I went for a battery of tests similar to the OP. The results shows my heart is structurally OK. The doctor diagnosed that I had RVOT and recommended I do ablation. He says that this is a very very common procedure.

I did the procedure. However, the symptoms started coming back again.

After reading this article, I wonder if I should have just left my heart as is.

3 comments

Glad you mentioned this. I'm a avid biker and endurance runner. I'm diagnosed with PVC a few years ago. I went through two rounds of ablation, both failed. Now I take Flecanaide to keep the rhythm but I want seek second opinion now, thanks to this tweet.
Maybe this helps: some anti depressants (like Zoloft) modify neurotransmitters, like serotonin. In my case at least, having a lot of unused serotonin laying around caused arrhythmia. Most doctors have never heard of the side effect (I'm not sure if it's even listed), but in my case stopping / starting Zoloft behaved as reliably as a light switch on my arrhythmia, albeit with cause and effect delayed by a few weeks.

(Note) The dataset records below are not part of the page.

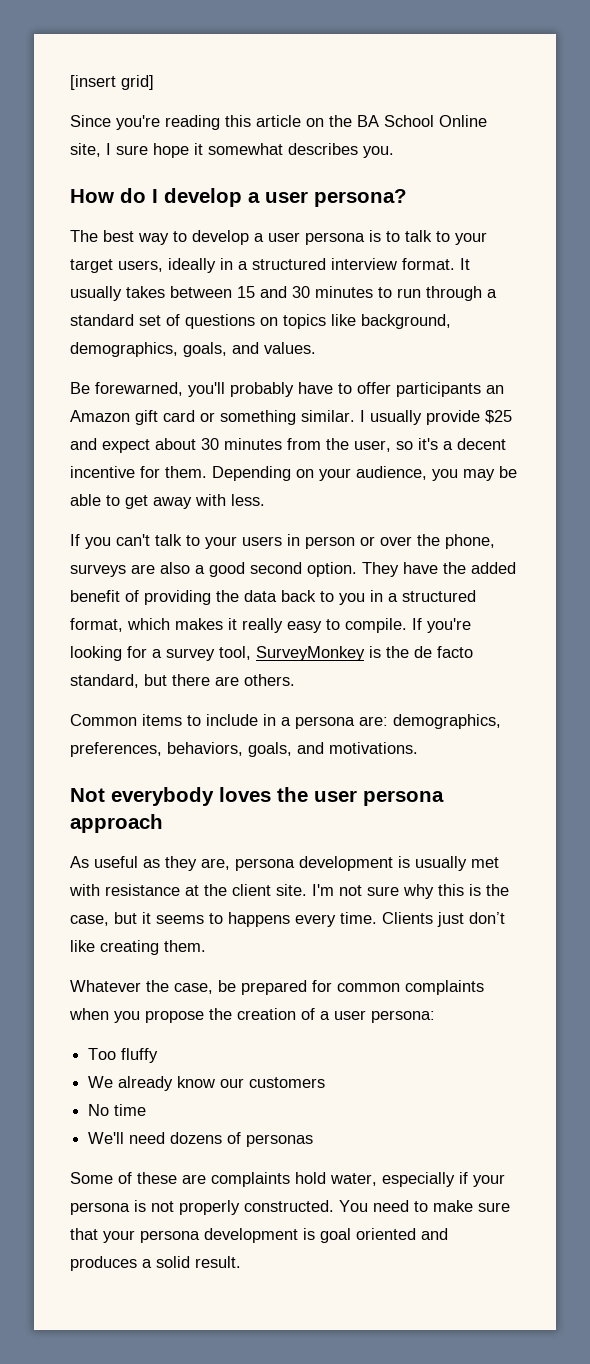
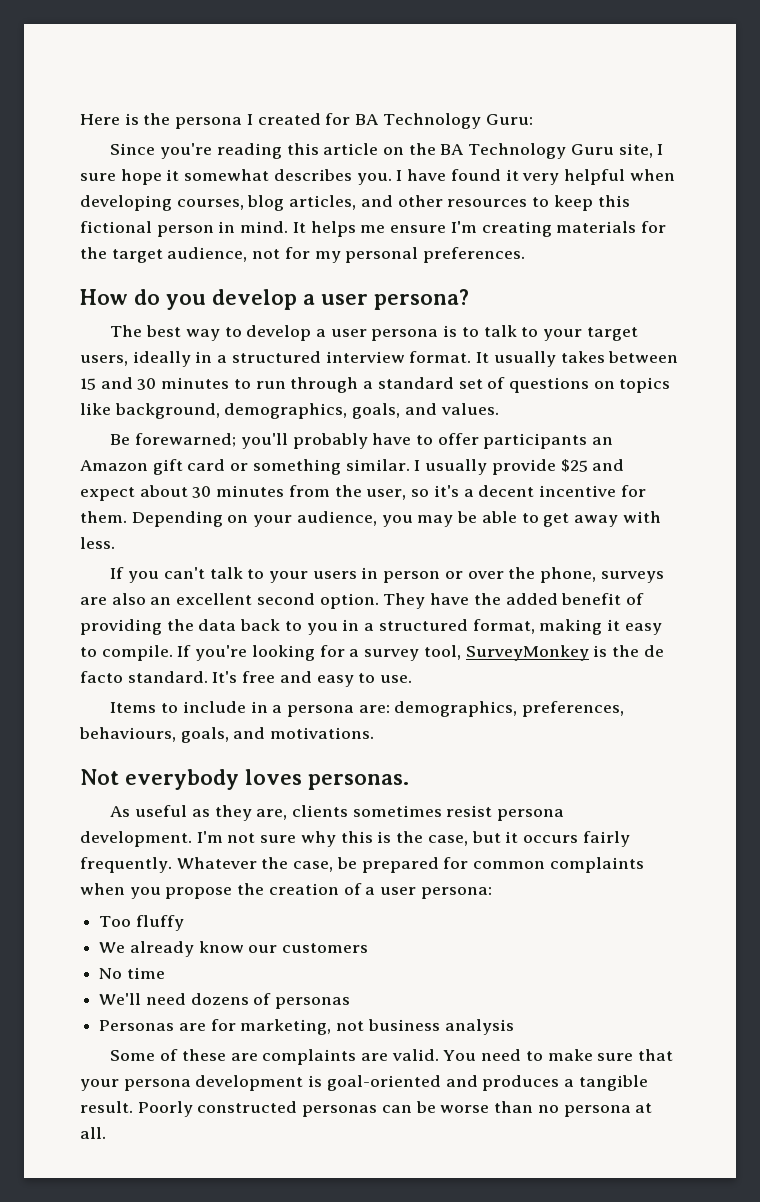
[70,75,154,90] [insert grid] -> [80,113,533,129] Here is the persona I created for BA Technology Guru:
[384,115,487,127] School Online -> [468,143,614,159] Technology Guru
(394, 152) none -> [396,169,675,185] [80,195,630,211] [80,221,666,237] [80,247,526,263] I have found it very helpful when developing courses, blog articles, and other resources to keep this fictional person in mind. It helps me ensure I'm creating materials for the target audience, not for my personal preferences.
[152,189,158,203] I -> [166,294,206,310] you
[95,382,183,396] forewarned, -> [135,433,237,447] forewarned;
[195,562,245,577] a good -> [150,593,253,605] an excellent
[127,618,283,633] which makes it really -> [539,619,620,635] making it
[70,674,295,688] [70,714,182,726] standard, but there are others. // Common items -> [127,671,413,687] [110,702,157,713] standard. It's free and easy to use. // Items
[167,742,243,756] behaviors, -> [79,727,176,742] behaviours,
[277,787,444,806] [70,814,163,833] the user persona approach -> [308,774,409,790] personas.
[235,856,499,871] [69,884,307,896] persona development is usually met with resistance at the client site. -> [291,805,565,821] [80,831,192,847] clients sometimes resist persona development.
[156,912,505,927] [70,940,206,955] seems to happens every time. Clients just don’t like creating them. // -> [522,831,630,847] [80,857,172,873] occurs fairly frequently.
(314, 1140) none -> [99,1019,514,1035] // Personas are for marketing, not business analysis
[295,1172,505,1187] [70,1200,334,1215] hold water, especially if your persona is not properly constructed. -> [360,1049,439,1061] are valid.
[320,1228,416,1243] goal oriented -> [326,1075,441,1091] goal-oriented
[156,1256,241,1268] solid result. -> [578,1075,648,1091] [80,1101,653,1117] [80,1127,106,1139] tangible result. Poorly constructed personas can be worse than no persona at all.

The sad thing is I took Zoloft for years, mostly because my doctor said it's not wise to stop. In my case it was bad advice, as arrhythmia is a self perpetuating condition that gets worse if you let it linger. I use Zoloft to get past a high stress few years in my life (running my own business). Once that was over I should have stopped taking it immediately.

My next door neighbor was a moderately healthy dude in his 60s. Went in for an ablation, had complications, died two weeks later. All cardiac procedures are risky.
10k a week is avid running?
It probably puts you in the 95th+ percentile in distance run per week
Thats only because 99% of people dont do any running at all. 10K is a warmup for runners.